-- Edit difference data --
===

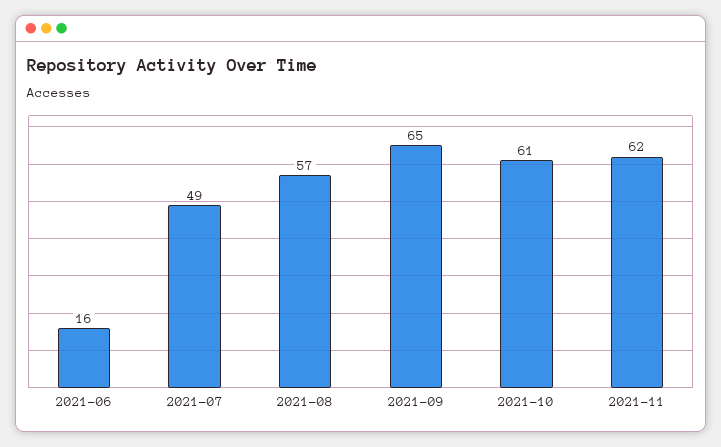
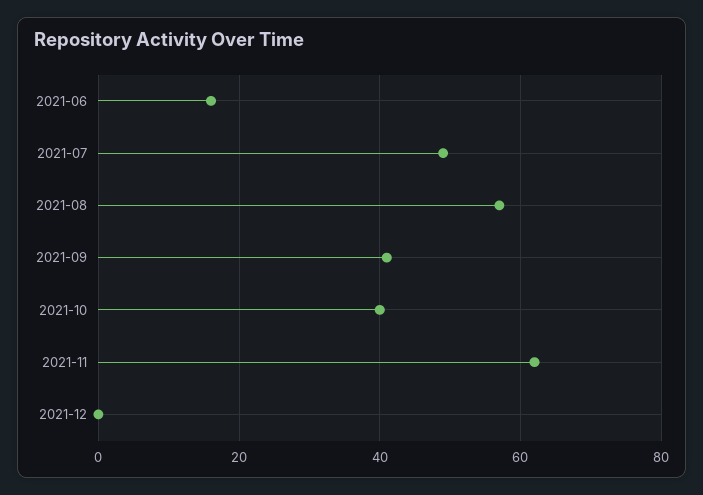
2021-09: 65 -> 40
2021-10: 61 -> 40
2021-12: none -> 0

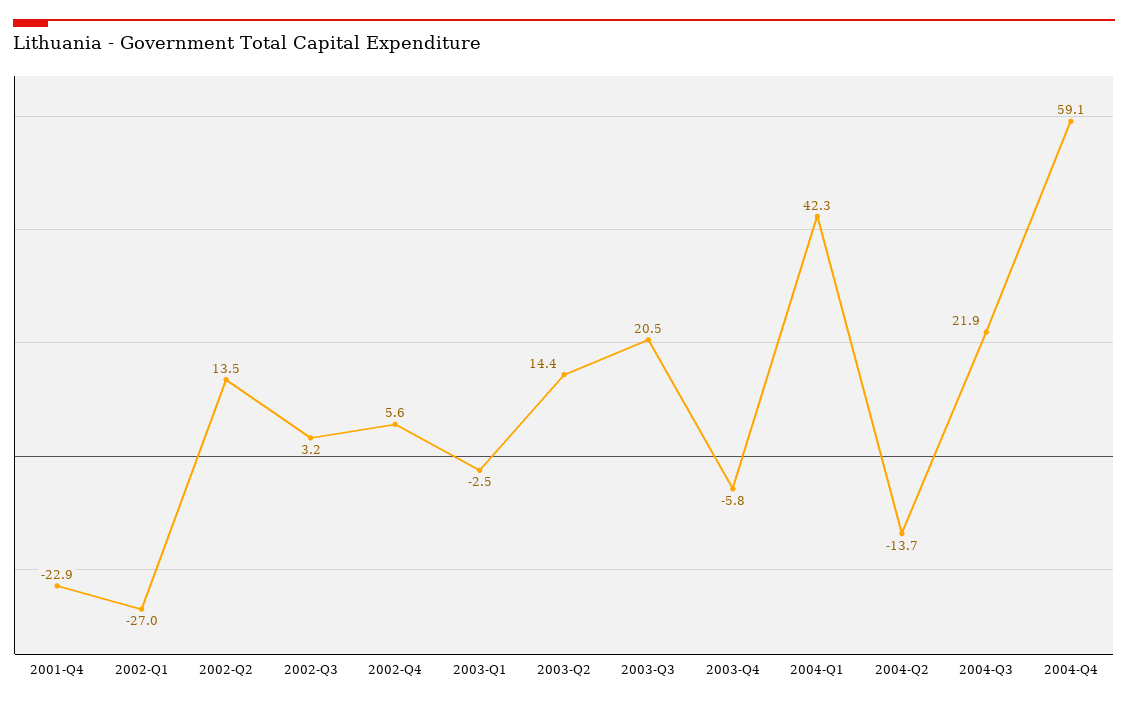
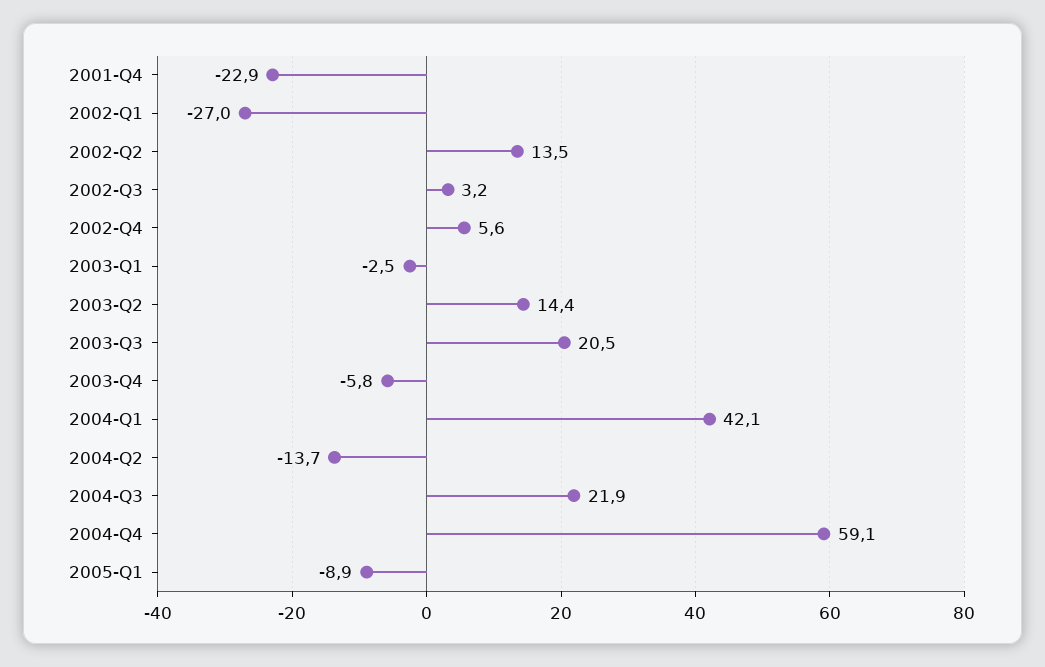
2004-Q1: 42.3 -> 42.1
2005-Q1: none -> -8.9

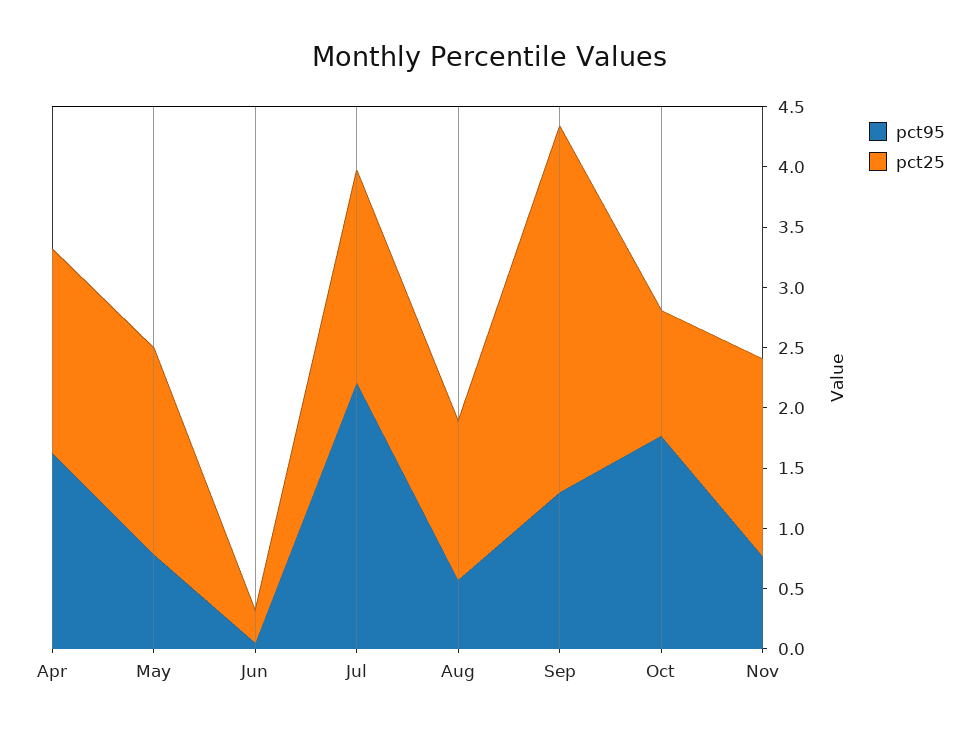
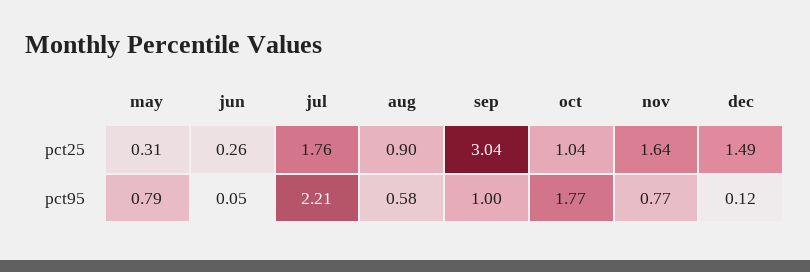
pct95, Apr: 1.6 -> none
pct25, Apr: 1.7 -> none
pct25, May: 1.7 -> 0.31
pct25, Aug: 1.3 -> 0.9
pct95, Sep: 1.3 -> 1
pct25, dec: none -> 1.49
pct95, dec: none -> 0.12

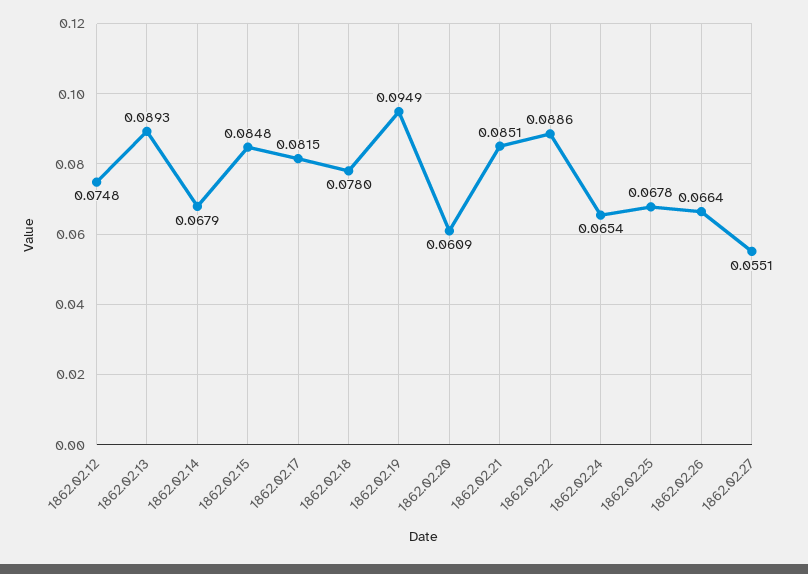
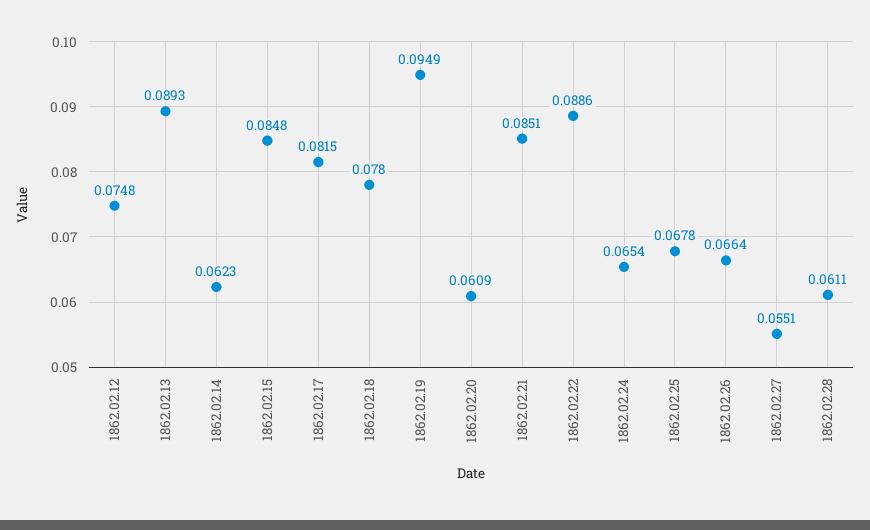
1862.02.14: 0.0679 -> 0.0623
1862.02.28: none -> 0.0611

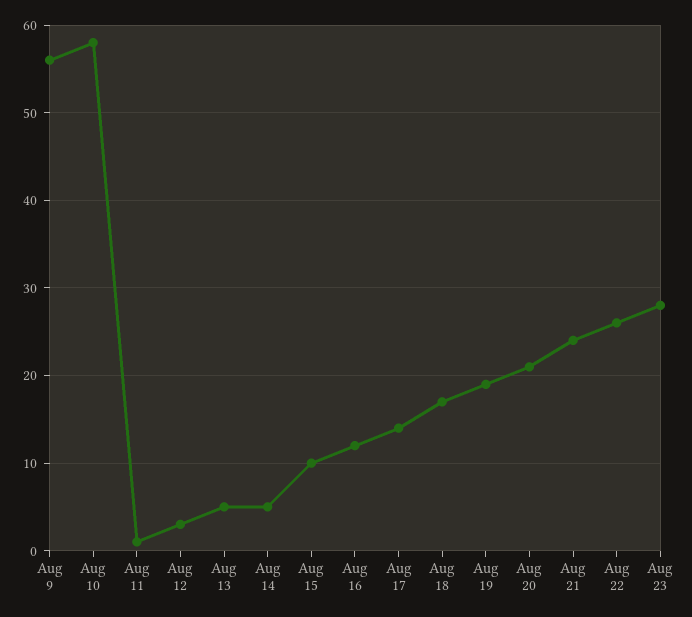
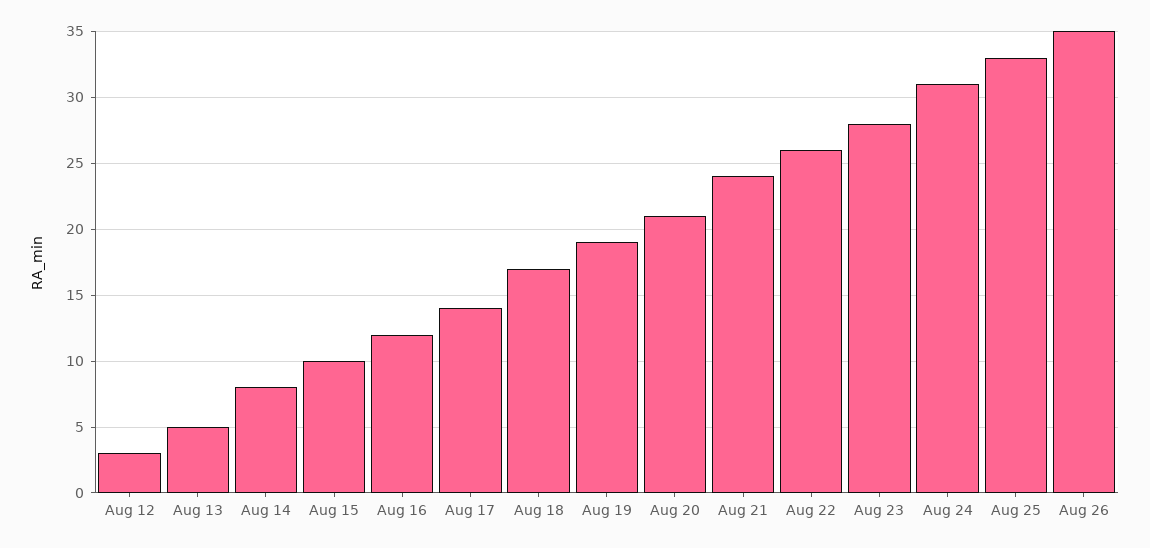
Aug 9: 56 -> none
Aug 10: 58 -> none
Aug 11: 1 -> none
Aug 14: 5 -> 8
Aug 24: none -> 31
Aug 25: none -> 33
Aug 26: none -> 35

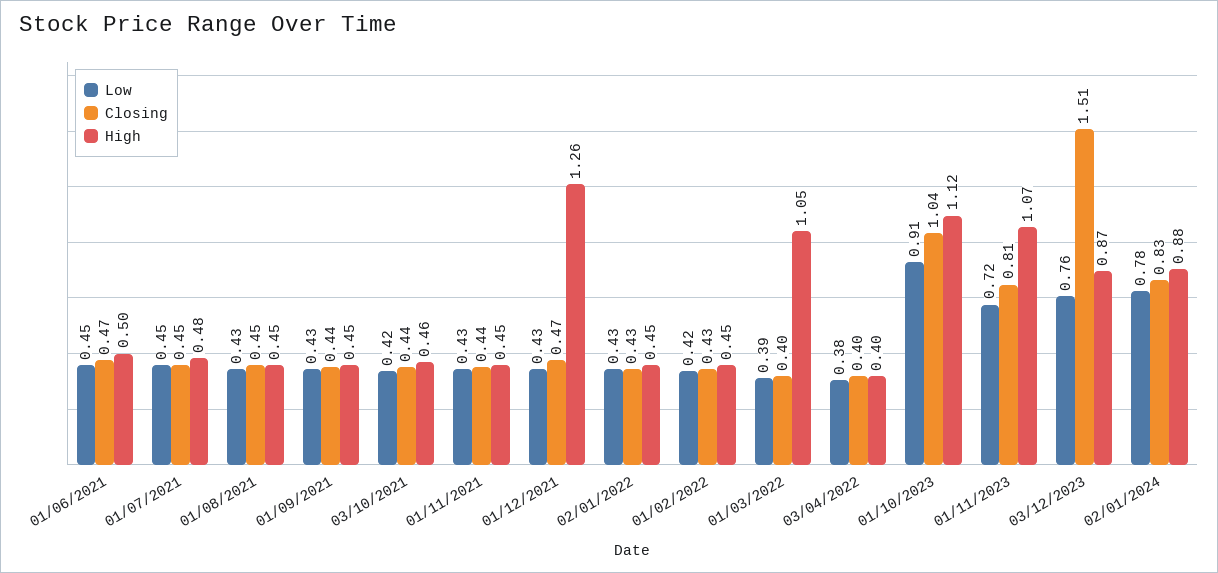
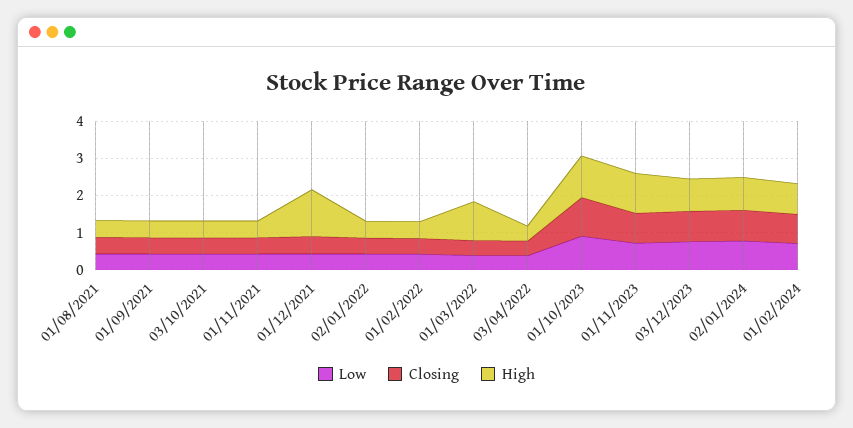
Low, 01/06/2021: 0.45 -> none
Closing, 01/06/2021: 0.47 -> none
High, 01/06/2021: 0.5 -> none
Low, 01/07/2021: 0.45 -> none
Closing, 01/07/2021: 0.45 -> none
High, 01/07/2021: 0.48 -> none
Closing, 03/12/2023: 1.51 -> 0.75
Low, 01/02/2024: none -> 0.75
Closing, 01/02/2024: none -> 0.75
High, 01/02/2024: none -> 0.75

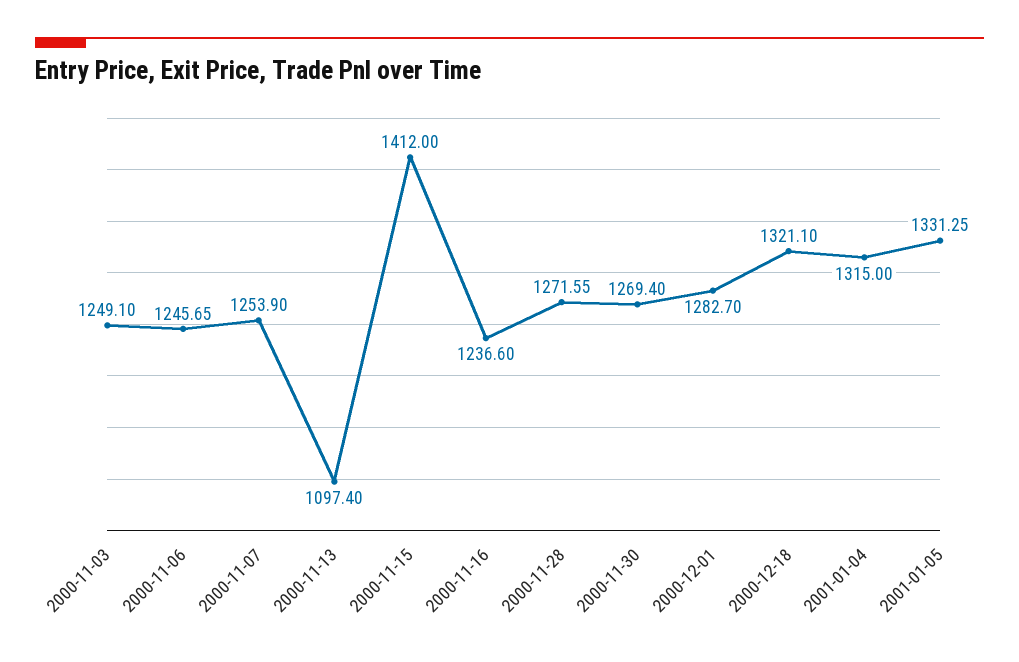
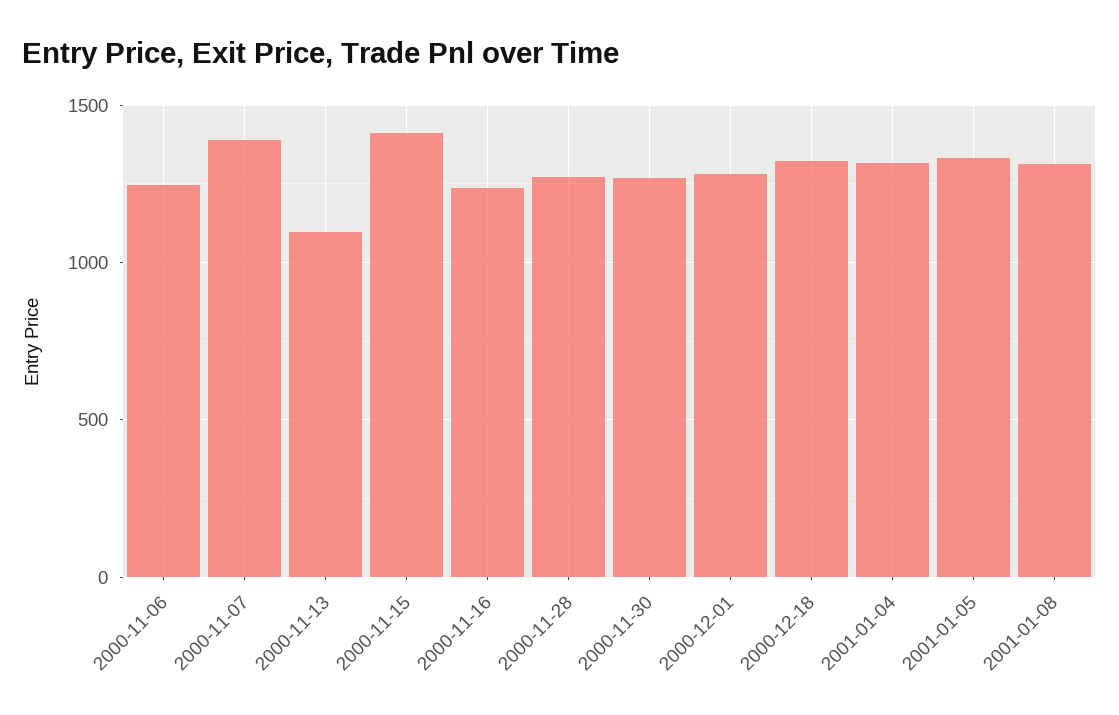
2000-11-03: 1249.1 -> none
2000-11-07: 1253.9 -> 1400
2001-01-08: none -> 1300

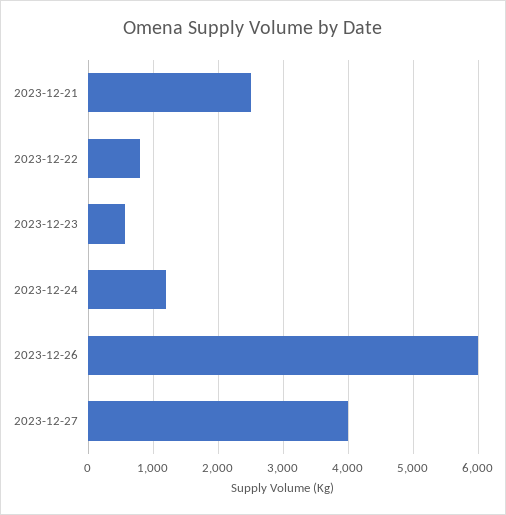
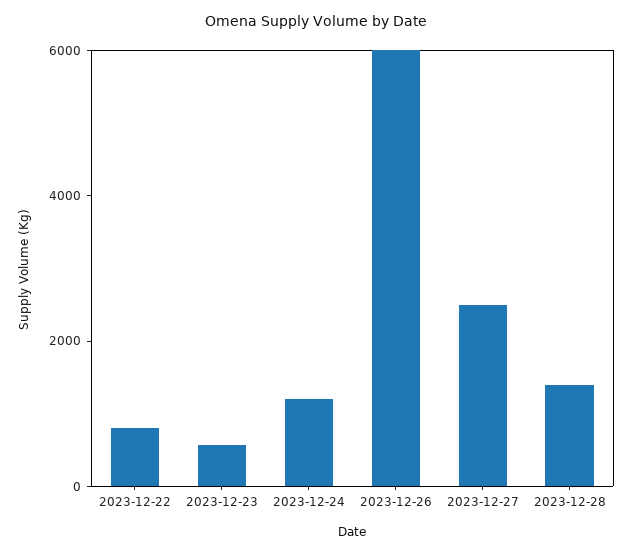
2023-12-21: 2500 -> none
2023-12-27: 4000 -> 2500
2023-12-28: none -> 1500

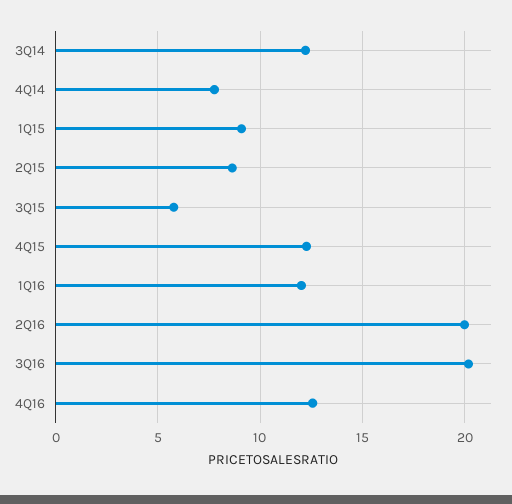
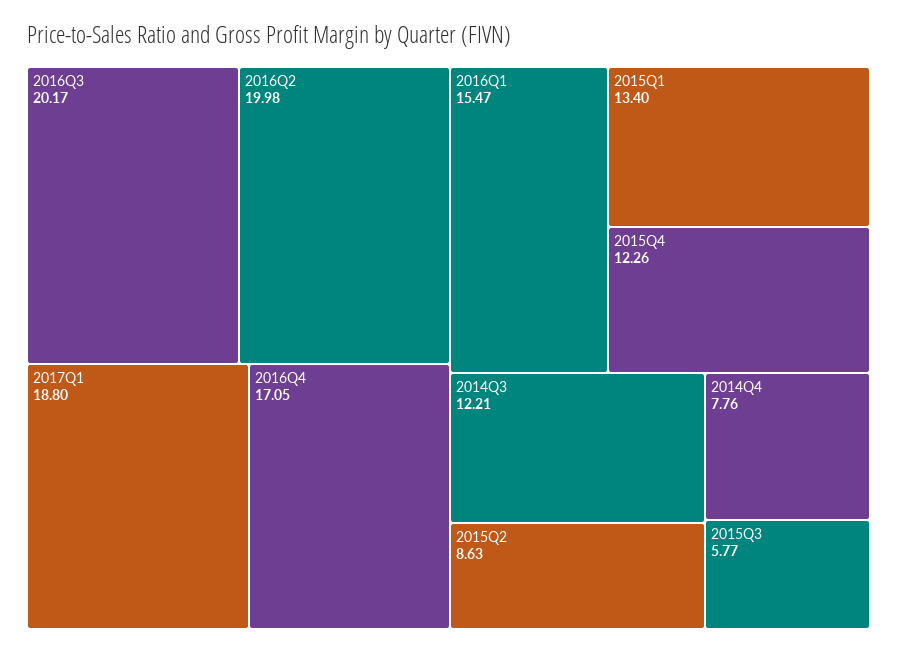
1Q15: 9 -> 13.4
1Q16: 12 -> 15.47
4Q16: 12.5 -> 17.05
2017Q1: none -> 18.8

===

-- WHAT YOU NEED TO DO --
Output a verbatim copy of the lines from the line containing "High, 01/06/2021: 0.5 -> none" through the end of the data, both included, without any images.

-- RESULT OF THIS EXERCISE --
High, 01/06/2021: 0.5 -> none
Low, 01/07/2021: 0.45 -> none
Closing, 01/07/2021: 0.45 -> none
High, 01/07/2021: 0.48 -> none
Closing, 03/12/2023: 1.51 -> 0.75
Low, 01/02/2024: none -> 0.75
Closing, 01/02/2024: none -> 0.75
High, 01/02/2024: none -> 0.75

2000-11-03: 1249.1 -> none
2000-11-07: 1253.9 -> 1400
2001-01-08: none -> 1300

2023-12-21: 2500 -> none
2023-12-27: 4000 -> 2500
2023-12-28: none -> 1500

1Q15: 9 -> 13.4
1Q16: 12 -> 15.47
4Q16: 12.5 -> 17.05
2017Q1: none -> 18.8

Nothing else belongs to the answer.